> _ASSIGNMENT_
Skip the images and return the records below exactly.

Content revision data:
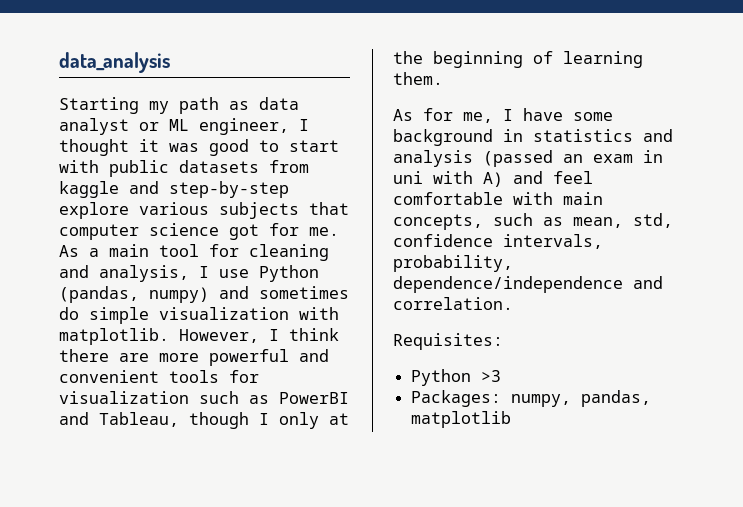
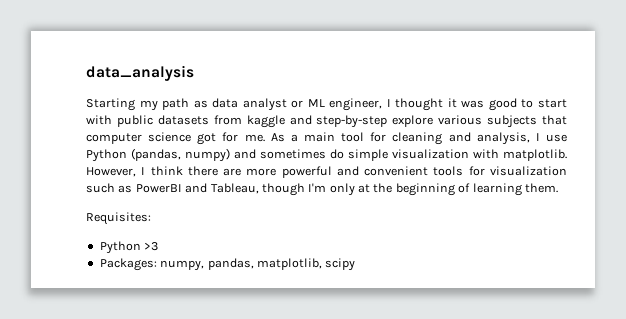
- However, I think there are more powerful and convenient tools for visualization such as PowerBI and Tableau, though I only at the beginning of learning them.
+ However, I think there are more powerful and convenient tools for visualization such as PowerBI and Tableau, though I'm only at the beginning of learning them.
- As for me, I have some background in statistics and analysis (passed an exam in uni with A) and feel comfortable with main concepts, such as mean, std, confidence intervals, probability, dependence/independence and correlation.
- Packages: numpy, pandas, matplotlib
+ Packages: numpy, pandas, matplotlib, scipy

> _RESULT OF THIS EXERCISE_
- However, I think there are more powerful and convenient tools for visualization such as PowerBI and Tableau, though I only at the beginning of learning them.
+ However, I think there are more powerful and convenient tools for visualization such as PowerBI and Tableau, though I'm only at the beginning of learning them.
- As for me, I have some background in statistics and analysis (passed an exam in uni with A) and feel comfortable with main concepts, such as mean, std, confidence intervals, probability, dependence/independence and correlation.
- Packages: numpy, pandas, matplotlib
+ Packages: numpy, pandas, matplotlib, scipy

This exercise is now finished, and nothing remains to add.